Acquired immunodeficiency syndrome (AIDS) is an infection caused by human immunodeficiency virus (HIV), which kills or damages the body’s immune cells. The body can’t fight infections and certain cancers. People with AIDS may get life-threatening opportunistic infections, which are caused by viruses or bacteria that usually don’t make healthy people sick.

What Causes AIDS?

HIV infection can result from sexual activity, using an infected needle, or blood transfusion. It can also pass from a mother to her unborn child or to a baby through breastfeeding. AIDS develops when the immune system is so weak that it cannot fight infection, usually months or years after infection with HIV.

What Are the Symptoms of AIDS?

Many people have no symptoms when first infected with HIV. Most people stay symptom-free for months or years, even though the virus is still active.

Some people have a flulike illness, with fever, tiredness, and enlarged lymph nodes, called swollen glands. Blood levels of CD4-positive T cells (also called T4 cells), key infection-fighting cells, drop. Other symptoms seen before full-blown AIDS may include lack of energy, weight loss, frequent fevers and sweats, long-lasting or frequent yeast infections, and short-term memory loss. Some people develop herpes infections that cause shingles or mouth, genital, or anal sores.

The most common symptoms of AIDS include infection of the lungs, brain, or eyes. Additional symptoms include trouble thinking, diarrhea, and loss of appetite. Thrush, a fungal infection that causes painful swallowing and a white coating on the tongue, may occur. AIDS increases the risk of getting skin cancer and lymphoma (cancer of lymphatic tissue, part of the immune system).

How Is AIDS Diagnosed?

The health care provider will take a medical history, do a physical examination, and test blood for HIV and for the presence of other infections. A chest x-ray and other tests may be done.

How Is AIDS Treated?

Medicine will help the immune system fight HIV. A specialist in infectious deseases will help coordinate your care. Several medicines may keep HIV from growing. Other medicines may treat additional symptoms. A nutritionist can help plan a healthy diet.

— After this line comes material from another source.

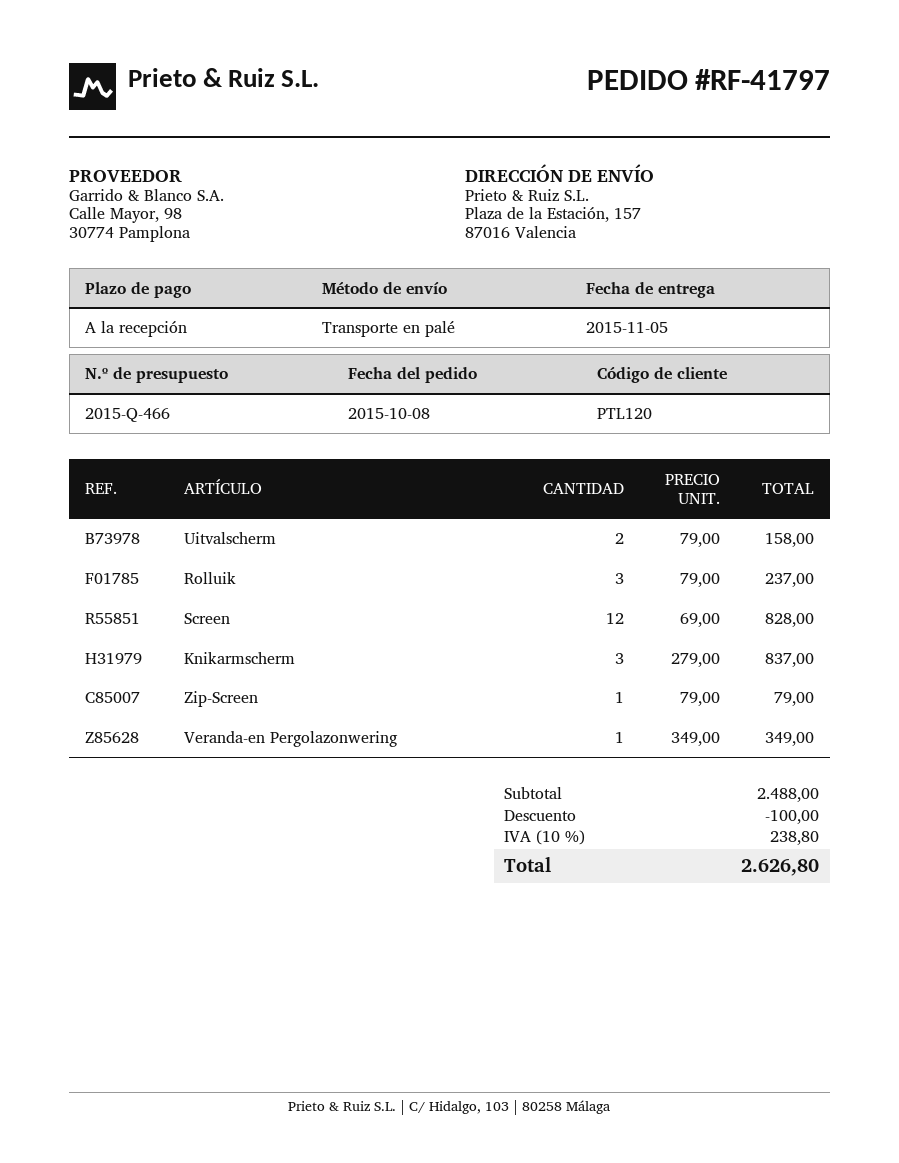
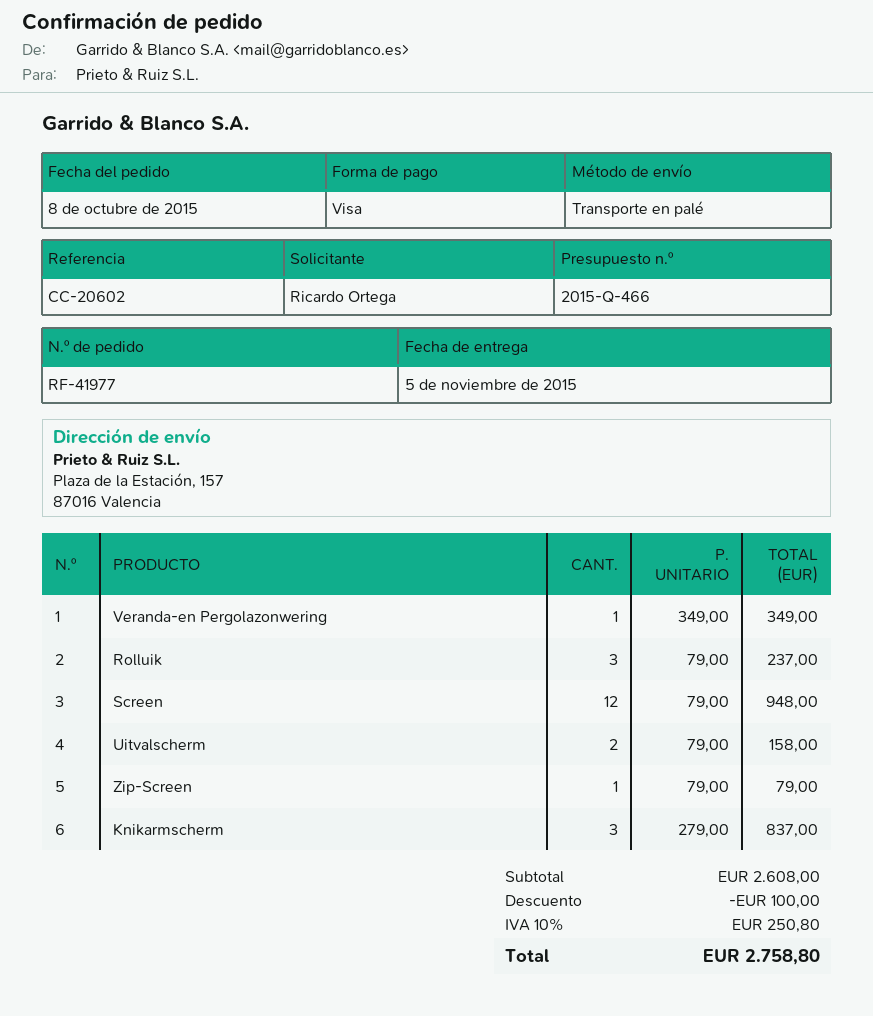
order number: RF-41797 -> RF-41977
Screen: 12 x 69.00 = 828.00 -> 12 x 79.00 = 948.00
subtotal: 2488.00 -> 2608.00
tax: 10% = 238.80 -> 10% = 250.80
total: 2626.80 -> 2758.80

DOs and DON’Ts in Managing AIDS:

  • DO practice safe sex (always use a latex condom).
  • DO limit the number of sexual partners.
  • DO follow your doctor’s directions.
  • DO tell your health care provider about all your medicines and medical problems.
  • DO tell your sexual partner about having AIDS so that he or she can be tested.
  • DO avoid being with people with colds or stomach flu.
  • DO call your health care provider right away or go to the emergency room if you have a severe headache, fever, cough, severe diarrhea or vomiting, or bad stomach pain, or if bright lights bother you.
  • DO talk to someone about your stress.
  • DO call your health care provider if you have shortness of breath, new pain or skin lesions, new cough, changes in vision, worse fatigue or weakness, temperature higher than 101° F, trouble staying awake, or confusion.
  • DON’T skip medicine doses or doctor’s appointments.
  • DON’T stop taking your medicine because you feel better unless your health care provider says you should.
  • DON’T drink too much alcohol or use drugs.
  • DON’T share needles or use injection drugs.
  • DON’T eat foods such as raw eggs, raw oysters, or unpasteurized milk (may have harmful bacteria).
  • DON’T donate blood, sperm, or organs.
FOR MORE INFORMATION

Contact the following source:

  • Centers for Disease Control
    Tel: (800) 232-4636
  • Internet Sites
    http://www.healthfinder.gov
    http://www.healthanswers.com
    http://www.niaid.nih.gov/factsheets/hivinf.htm

Copyright © 2016 by Saunders, an imprint of Elsevier, Inc.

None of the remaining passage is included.